Down the hall Stephen's door stood always open, and Courtland, walking that way one day, found fresh flowers upon his desk and wreathed around his mother's picture. A quaint little photograph of Stephen taken several years back hung on one wall. It had been sent at the class's request by Stephen's mother to honor her son's chosen college.

The room was set in order, Stephen's books were on the shelves, his few college treasures tacked up about the walls; and conspicuous between the windows hung framed the resolutions concerning Stephen the hero-martyr of the class, telling briefly how he had died, and giving him this tribute, "He was a man!"

Below the resolutions, on the little table covered with an old-fashioned crocheted cotton table-cover, lay Stephen's Bible, worn, marked, soft with use. His mother had wished it to remain. Only his clothes had been sent back to her who had sent him forth to prepare for his life-work, and received word in her distant home that his life-work had been already swiftly accomplished.

Courtland entered the room and looked around.

There were no traces of the fray that had marred the place when last he saw it.
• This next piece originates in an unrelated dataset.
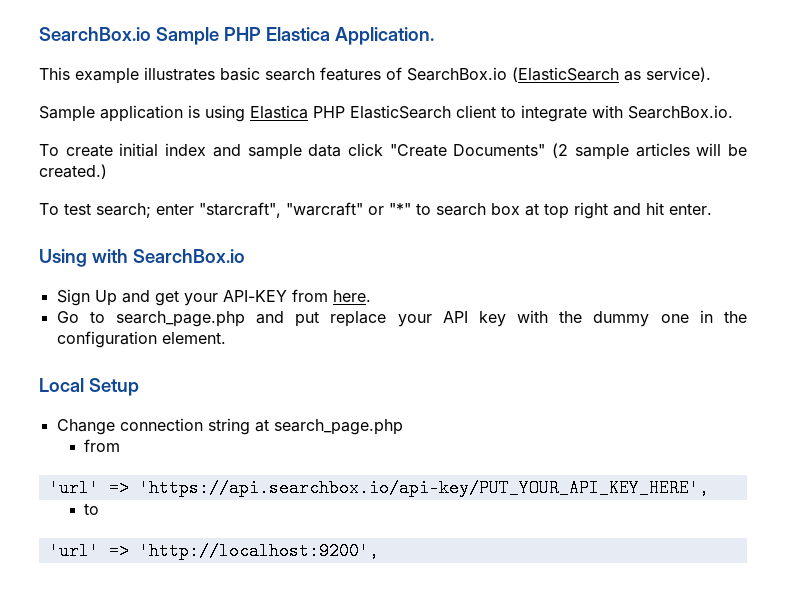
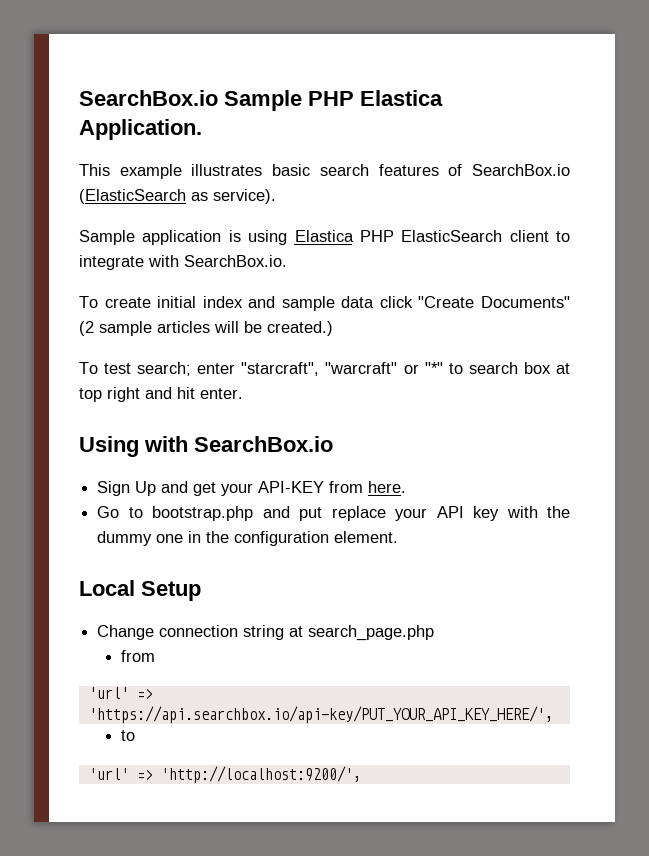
[115,311,245,327] search_page.php -> [152,506,254,521] bootstrap.php
[138,479,709,497] 'https://api.searchbox.io/api-key/PUT_YOUR_API_KEY_HERE', -> [88,706,553,723] 'https://api.searchbox.io/api-key/PUT_YOUR_API_KEY_HERE/',
[138,542,379,560] 'http://localhost:9200', -> [160,766,361,783] 'http://localhost:9200/',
Everything was clean and fine and orderly. The simple saint-like face of the plain farmer's-wife-mother looked down upon it all with peace and resignation. This life was not all. There was another. Her eyes said that. Paul Courtland stood a long time gazing into them.

Then he closed the door and knelt by the little table, laying his forehead reverently upon the Bible.

Since he had returned to college and things of life had become more real, Reason had returned to her throne and was crying out against his "fancies." What was that experience in the hospital but the phantasy of a sick brain? What was the Presence but a fevered imagination? He had been growing ashamed of dwelling upon the thought, ashamed of liking to feel that the Presence was near when he was falling asleep at night. Most of all he had felt a shame and a land of perplexity in the biblical-literature class where he faced "FACTS" as the professor called them, spoken in capitals. SCIENCE was another force which mocked his fancies. PHILOSOPHY cooled his mind and wakened him from his dreams. In this atmosphere he was beginning to think that he had been delirious, and was gradually returning to his normal state, albeit with a restless dissatisfaction he had never known before.

But now in this calm, rose-decked room, with the quiet eyes of the simple mother looking down upon him, the resolutions in their chaplet-of-palm framing, the age-old Bible thumbed and beloved, he knew he had been wrong. He knew he would never be the same. That Presence, Whoever, Whatever it was, had entered into his life. He could never forget it; never be convinced that it was not; never be entirely satisfied without it! He believed it was the Christ! Stephen Marshall's Christ!

Courtland's eyes followed the words:

He that believeth on the Son of God hath the witness in himself.

With troubled brow he turned over the leaves again:

If any man will do his will, he shall know of the doctrine, whether it be of God.

Ah! There was an offer, why not close with it?

He dropped his head on the open book with the old words of self-surrender:

"Lord, what wilt Thou have me to do?"